China Boeing Aircraft Purchases Halted Amid Rising U.S. Tensions

China has escalated the ongoing U.S.-China trade conflict by instructing its domestic airlines to stop accepting new deliveries of Boeing aircraft. This significant move follows the United States’ imposition of hefty tariffs on Chinese goods. In response, China slapped 125% tariffs on U.S. exports. The new restrictions, as reported by Bloomberg, include halting the purchase of Boeing aircraft and any associated U.S. aerospace parts or equipment.

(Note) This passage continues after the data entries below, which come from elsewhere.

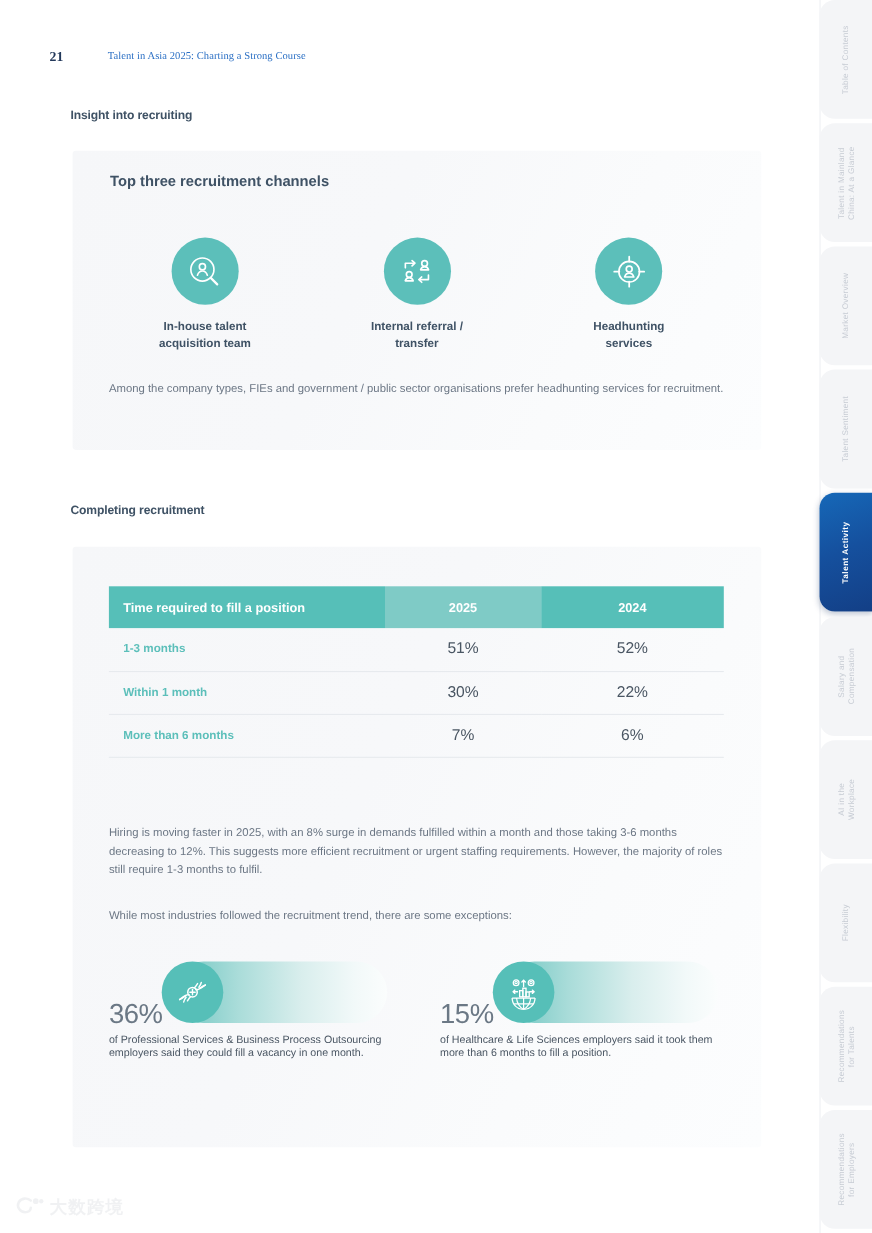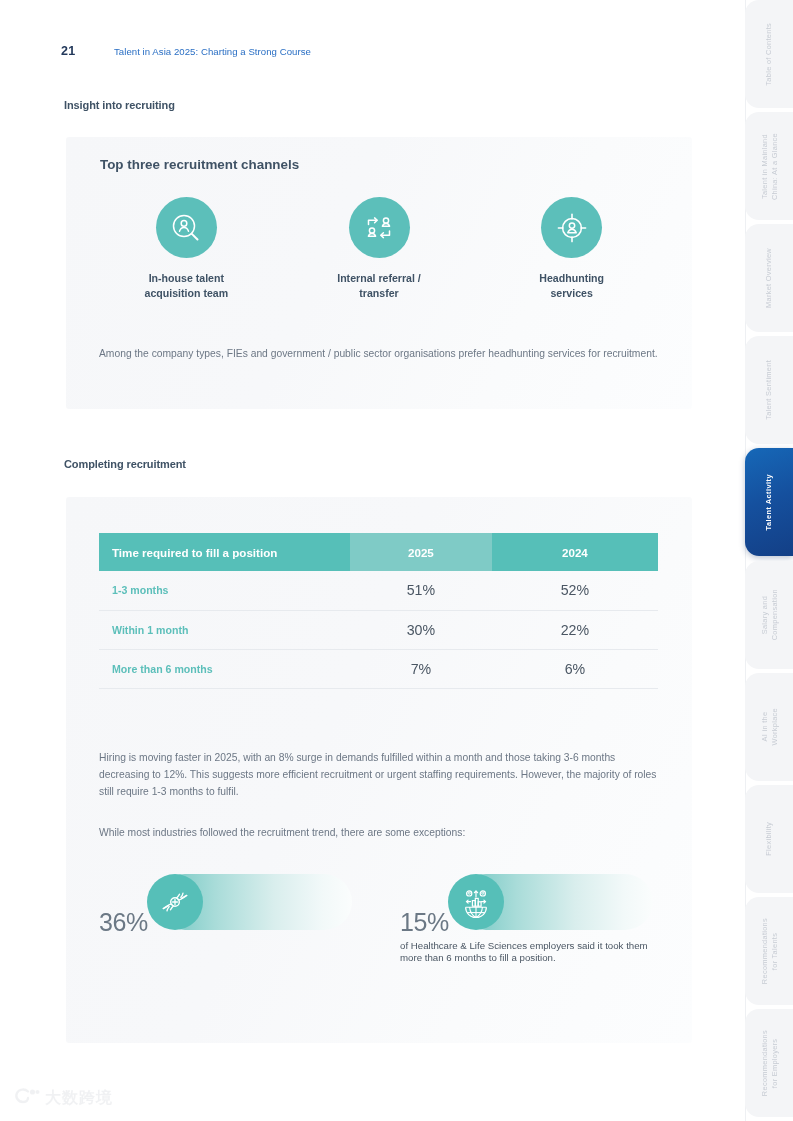"21" #page-head { font-family: none -> Liberation Serif, serif; left: 16px -> 0 }
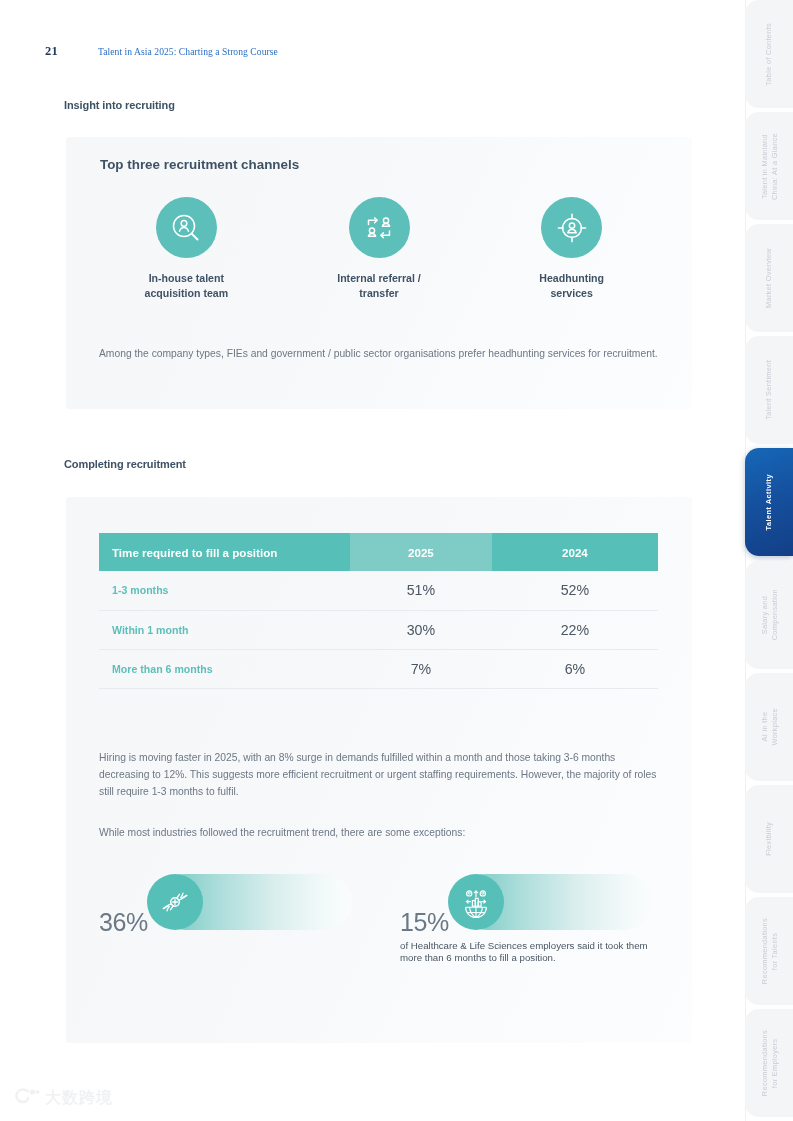"In-house talent" #channels { top: 60px -> 79px }
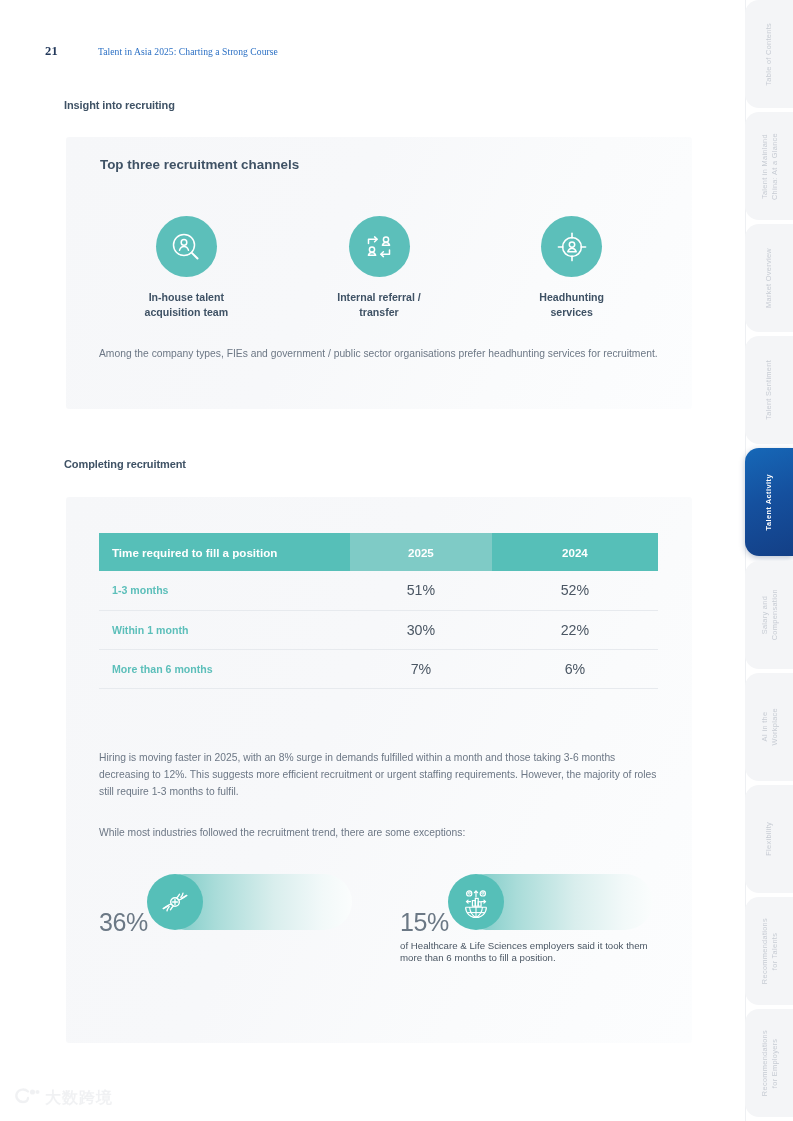"of Professional Services & Business" div.stat-text { html: none -> <div>of Professional Services &amp; Business Process Outsourcing employers said they could fill a vacancy in one month.</div> }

This decision severely impacts Boeing, one of America’s largest exporters. Boeing has long viewed China as a crucial growth market, especially as the Chinese aviation industry expands. The halt affects the delivery of Boeing 737 MAX jets, with approximately ten aircraft ready for delivery. However, the government may still allow planes for which payment and delivery documents were completed before the tariffs took effect, on a case-by-case basis.

The move comes amid escalating tensions between the two economic superpowers. U.S. President Donald Trump increased tariffs on Chinese imports up to 145%, prompting China to retaliate with its own tariffs. This situation has forced companies like Boeing to grapple with rising costs and logistical uncertainties. Boeing’s stock has already taken a significant hit, with shares falling 7% since the beginning of the year.

The Chinese government is also considering how to assist domestic airlines that lease Boeing jets, as these carriers face rising costs due to the tariffs. While the decision poses a setback for Boeing, it could benefit Airbus, which has a more established presence in China. As the dispute evolves, the global aviation industry remains uncertain about the long-term effects of these trade restrictions.

In addition to halting aircraft deliveries, China has tightened its control over the supply of critical aerospace components, complicating the situation for both U.S. and Chinese manufacturers.